Your instructions: Please return every line of the records that contains the word "with".

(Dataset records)
-------

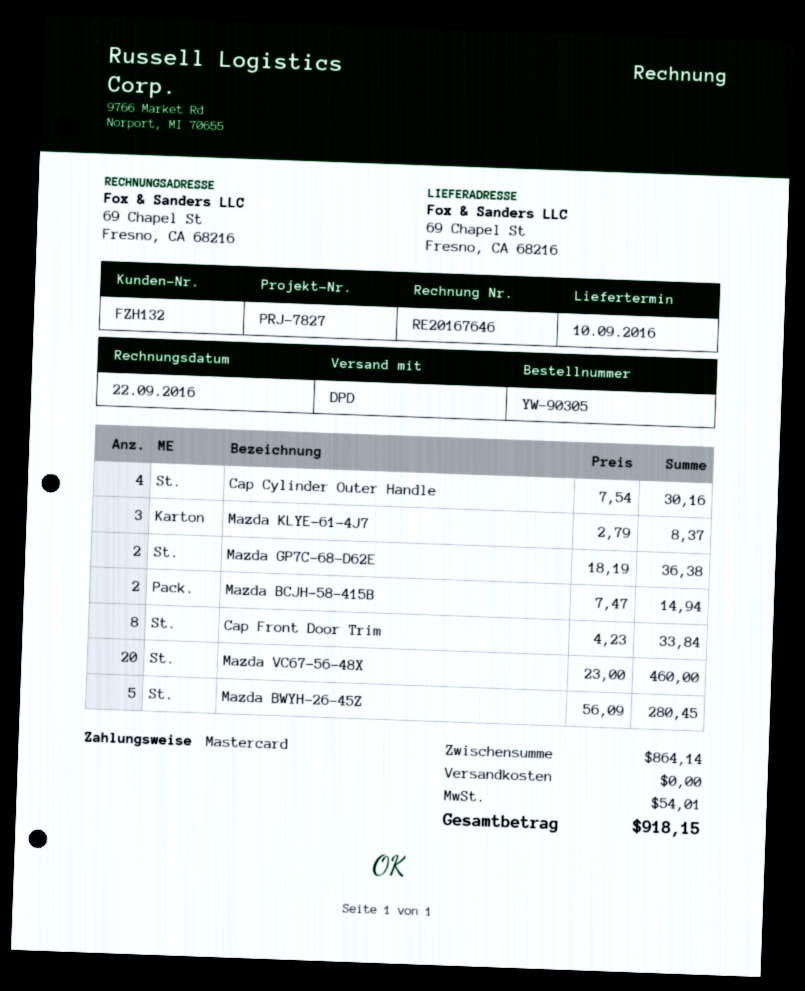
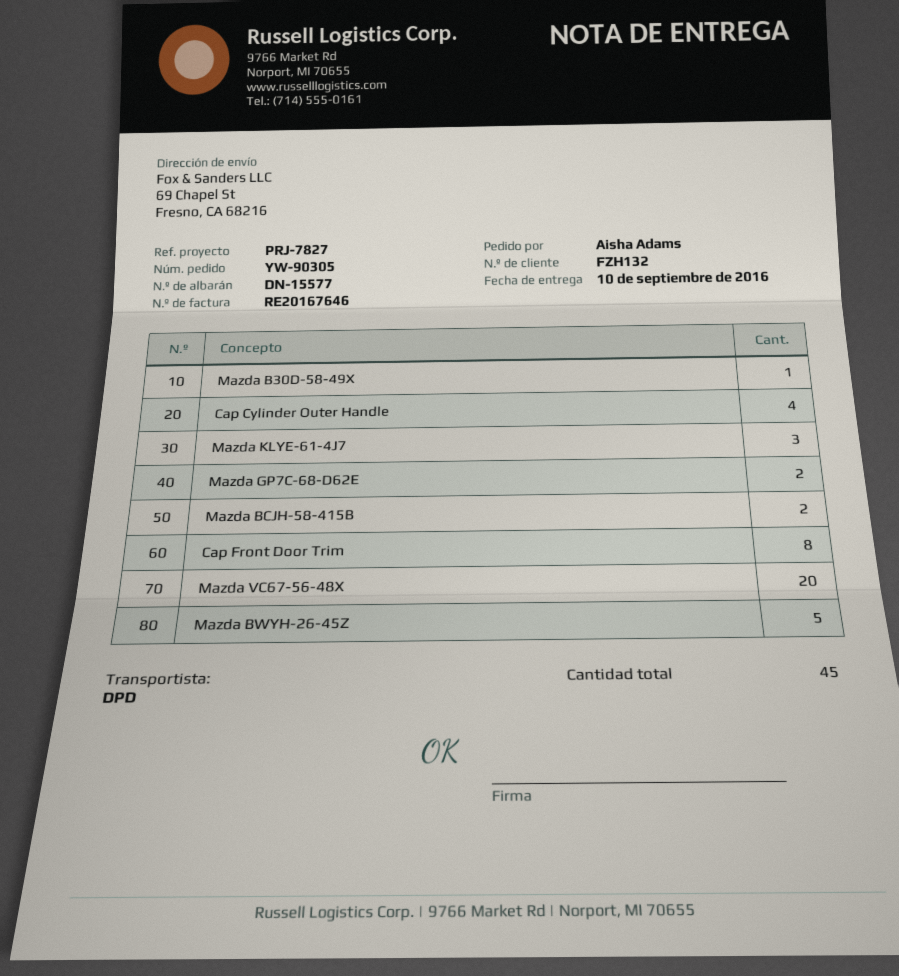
Mazda B30D-58-49X: none -> 1

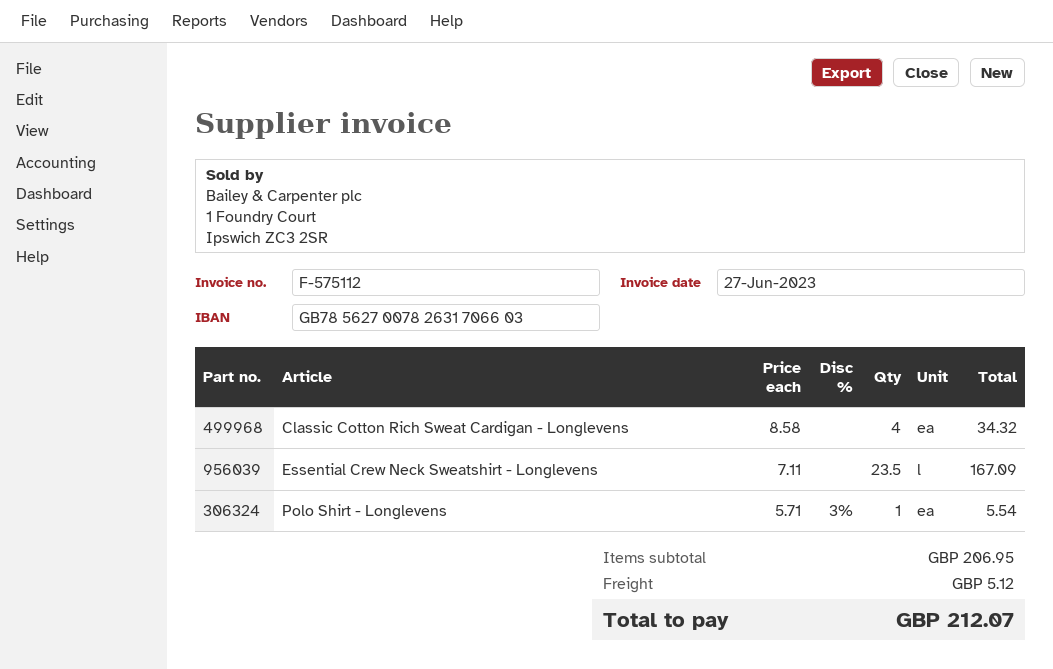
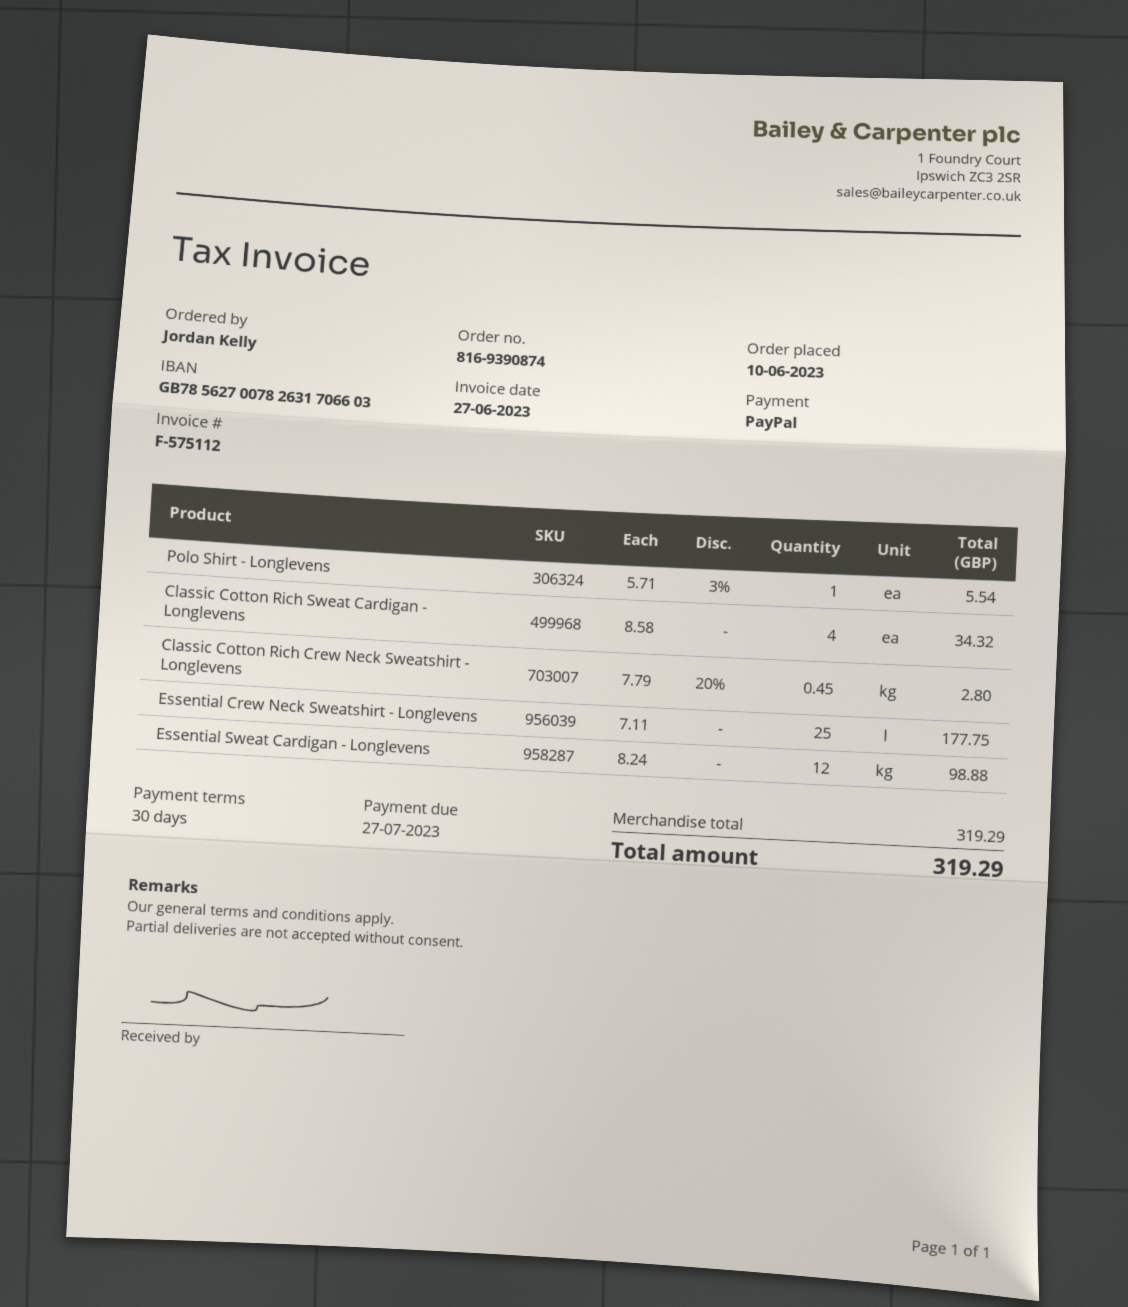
Essential Crew Neck Sweatshirt - Longlevens: 23.5 x 7.11 = 167.09 -> 25 x 7.11 = 177.75
Classic Cotton Rich Crew Neck Sweatshirt - Longlevens: none -> 0.45 x 7.79 - 20% = 2.80
Essential Sweat Cardigan - Longlevens: none -> 12 x 8.24 = 98.88
subtotal: 206.95 -> 319.29
shipping: 5.12 -> none
total: 212.07 -> 319.29

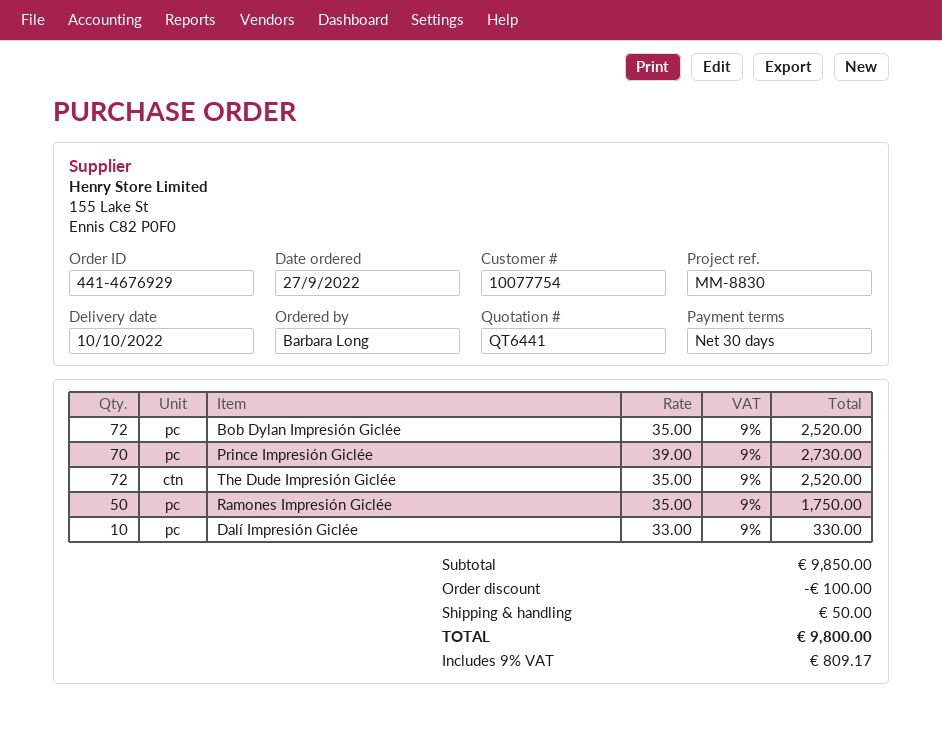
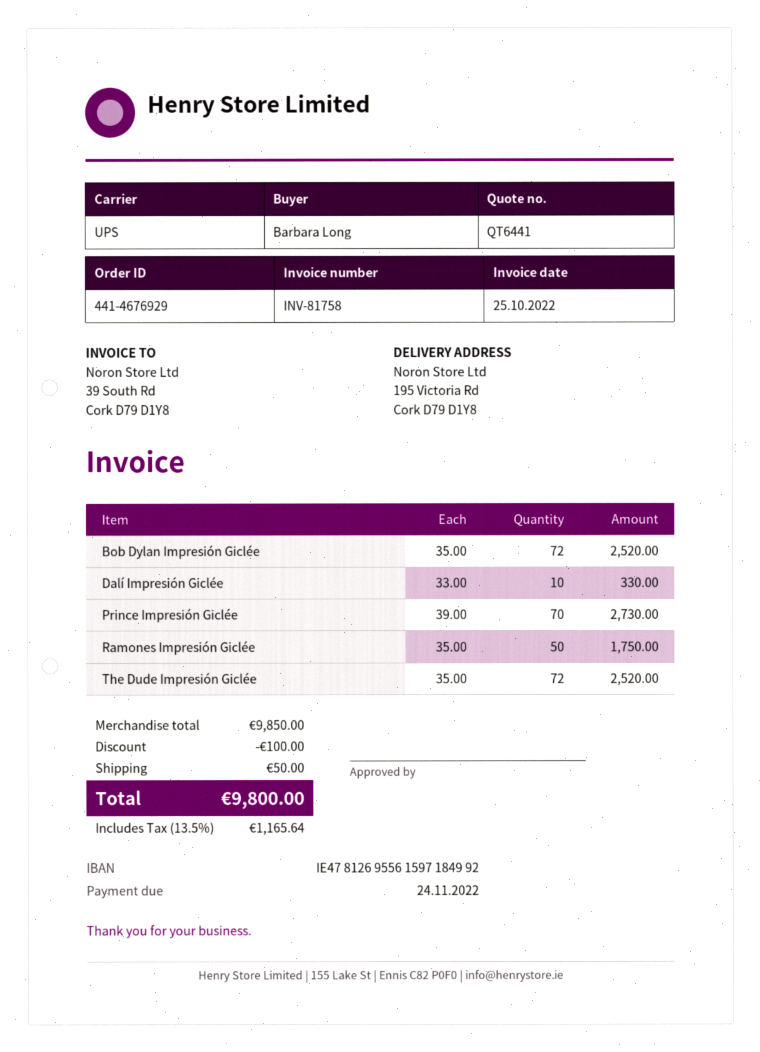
tax: 9% = 809.17 -> 13.5% = 1165.64

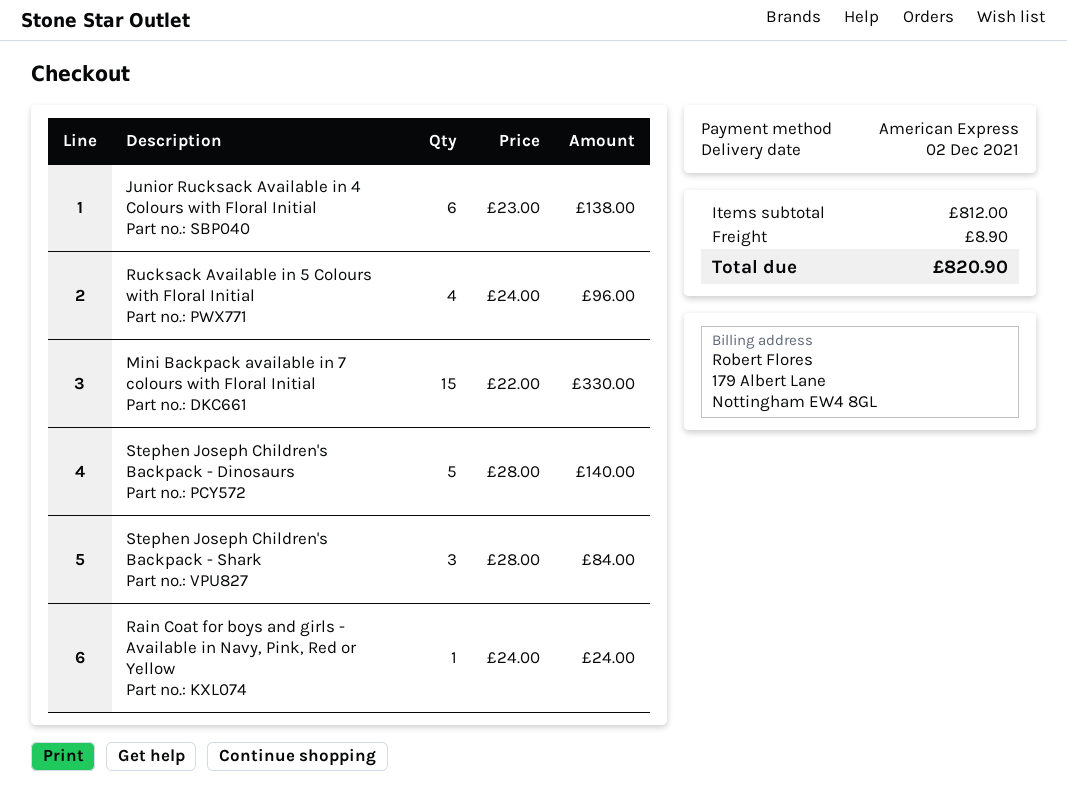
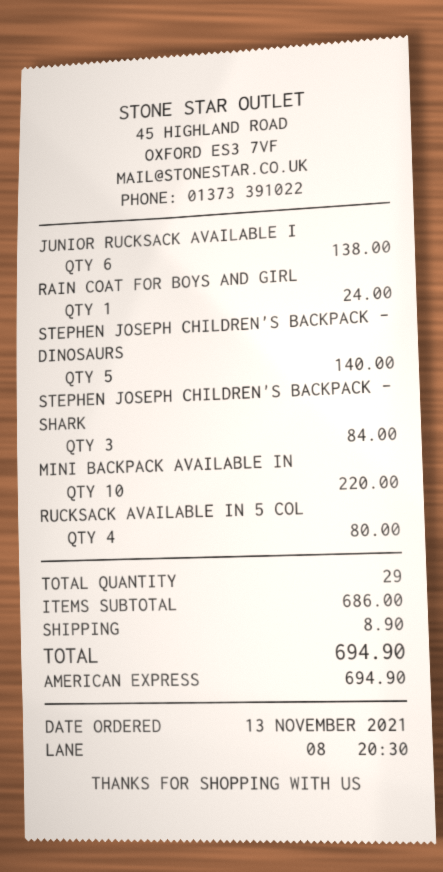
Rucksack Available in 5 Colours with Floral Initial: 4 for 96.00 -> 4 for 80.00
Mini Backpack available in 7 colours with Floral Initial: 15 for 330.00 -> 10 for 220.00
subtotal: 812.00 -> 686.00
total: 820.90 -> 694.90

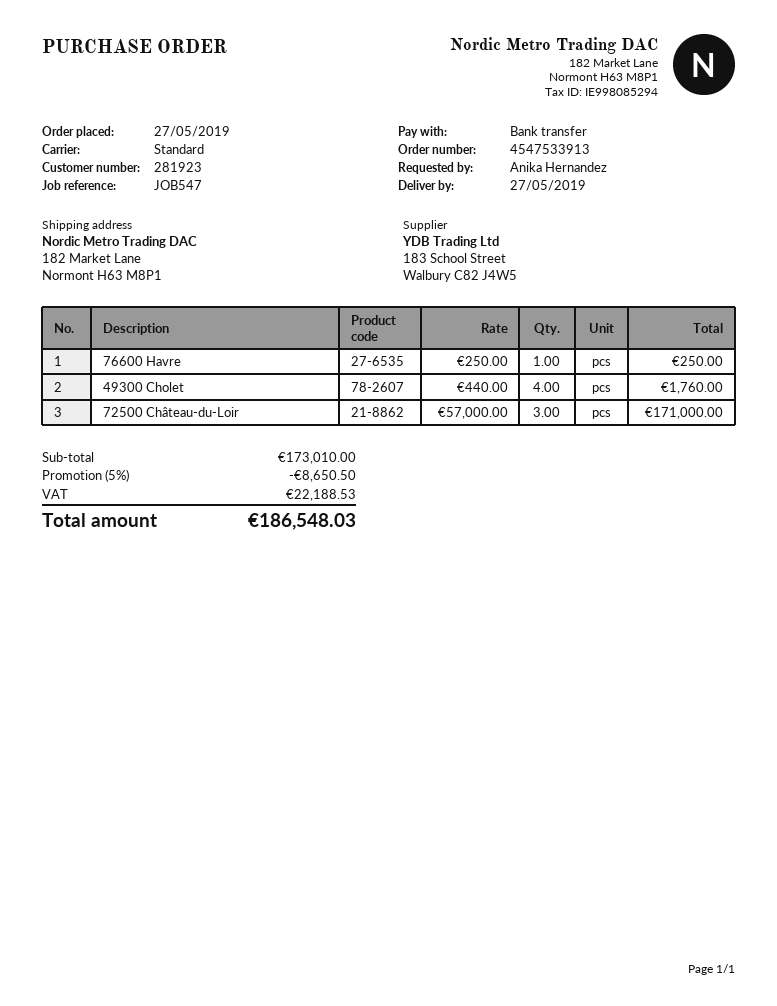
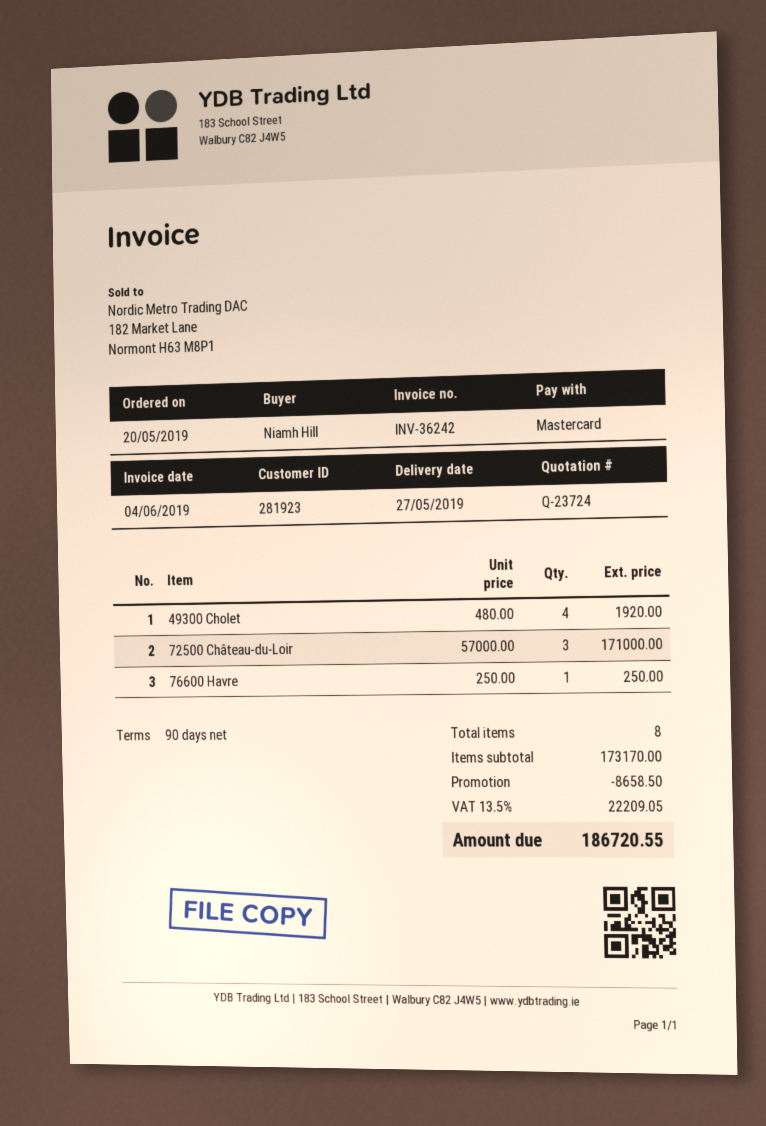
order date: 2019-05-27 -> 2019-05-20
ordered by: Anika Hernandez -> Niamh Hill
payment method: bank transfer -> Mastercard
49300 Cholet: 4 x 440.00 = 1760.00 -> 4 x 480.00 = 1920.00
subtotal: 173010.00 -> 173170.00
discount: 8650.50 -> 8658.50
tax: 22188.53 -> 22209.05
total: 186548.03 -> 186720.55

-------

Output of the exercise:
Rucksack Available in 5 Colours with Floral Initial: 4 for 96.00 -> 4 for 80.00
Mini Backpack available in 7 colours with Floral Initial: 15 for 330.00 -> 10 for 220.00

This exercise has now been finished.